Breaking Cerber strings obfuscation with Python and radare2

Written by aaSSfxxx -

Finally after almost two years of inactivity, I finally motivated myself and decided a new article on this blog ! In this article, I'll show how to use radare2 and especially its Python bindings to write a little tool able to decode a large part of Cerber ransomware encrypted strings, thanks to the help of radare2. So, let's begin with funny stuff ! :D

Overview

You'll obviously need to have radare2 installed, along with Python bindings. Also keep in mind that I'm using a mixture of radare2 internal API and radare2 commands (to workaround missing stuff/bugs in the bindings, mostly related to nonexistent support of unsigned char* parameters from Python), so this internal API can break any time. At this moment, I didn't find any Python 3 bindings, so I'm using Python 2 for this article.

After binary analysis and location of string obfuscation function, we find that Cerber uses this function for almost every string in the binary, which leads to boring analysis.
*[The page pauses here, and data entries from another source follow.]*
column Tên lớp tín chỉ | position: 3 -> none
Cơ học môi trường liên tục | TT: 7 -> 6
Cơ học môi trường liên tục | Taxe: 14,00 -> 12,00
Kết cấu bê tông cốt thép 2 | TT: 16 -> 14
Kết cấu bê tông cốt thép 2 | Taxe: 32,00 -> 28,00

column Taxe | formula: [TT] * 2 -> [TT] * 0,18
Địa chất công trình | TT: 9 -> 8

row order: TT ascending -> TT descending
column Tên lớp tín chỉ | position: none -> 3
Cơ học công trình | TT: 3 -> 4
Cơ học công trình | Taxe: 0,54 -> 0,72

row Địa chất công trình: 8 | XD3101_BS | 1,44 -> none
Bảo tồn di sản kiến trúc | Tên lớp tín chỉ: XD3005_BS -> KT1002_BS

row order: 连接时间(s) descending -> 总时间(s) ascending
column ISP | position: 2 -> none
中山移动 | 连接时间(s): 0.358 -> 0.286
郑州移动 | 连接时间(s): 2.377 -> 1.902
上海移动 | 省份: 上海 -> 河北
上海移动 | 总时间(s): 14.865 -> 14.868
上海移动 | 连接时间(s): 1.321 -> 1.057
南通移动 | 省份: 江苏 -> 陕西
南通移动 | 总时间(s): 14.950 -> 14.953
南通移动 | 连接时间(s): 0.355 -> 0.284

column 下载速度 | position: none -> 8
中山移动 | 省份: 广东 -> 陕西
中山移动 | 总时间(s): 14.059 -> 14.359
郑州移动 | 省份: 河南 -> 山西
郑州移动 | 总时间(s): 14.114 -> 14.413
To circumvent this, I wanted to write a little tool that will find every place where the function is called, and walk into the stack to find the arguments given to the function, and decode them manually. Obviously, finding cross-references and decoding instructions by hand is a daunting task, so we'll use radare2 engine to perform this task "easily".

Loading the binary and finding cross-references

Loading radare2 inside our python script is as easy as importing RCore class from r2.r_core, and creating a new instance of it. After this, we just need to load the file, and ask the RBin plugin to map the sections inside radare2. This can be achieved simply by doing:

from r2.r_core import RCore

core = RCore()
core.file_open("your_malware_here.exe", 0, 0)
# set base address manually, I didn't find how to do this automatically yet
core.bin_load(None, 0x400000)

Then, we want to perform analysis to identify called functions, and moreover, do a cross-references analysis to spot all call to our decryption function. To achieve this, we'll just send radare2 commands "af", and "aar" (which stand for "analyze functions" and "analyze references"), with

core.cmd0("af")
core.cmd0("aar")

Finally, we gets all xrefs for our function through the [code=python]core.xrefs_get(address)[/code], so we can iterate on them and get the address of the calling code. To sum up, to get the cross-references, we can do a code like this:

from r2.r_core import RCore

PROGRAM="sample.exe"
ADDRESS=0xdeadbeef

def process_xref(core, addr):
    # do something awesome :D
    pass

core = RCore()
core.file_open(PROGRAM, 0, 0)
core.bin_load(None, 0x400000)  # set base address manually
core.cmd0("af")
core.cmd0("aar")

for xref in core.get_xrefs(ADDRESS):
    process_xref(core, xref.addr)

More craziness: walk through the calling code

Once we located the place where the function is called, we now want to get its call stack, so we can find the string to be decrypted, its length and the decryption key, and call PyCrypto's RC4 decryption routine (yeah, strings obfuscation in Cerber is just plain lame RC4). So, to achieve this, we need to parse the code backwards, and unluckily for us, there isn't exposed methods to do this easily through the bindings. So I chose to implement the dumbest methods, which consists to go one byte backwards, try to decode the instruction, and loop until we encounter a "push" opcode.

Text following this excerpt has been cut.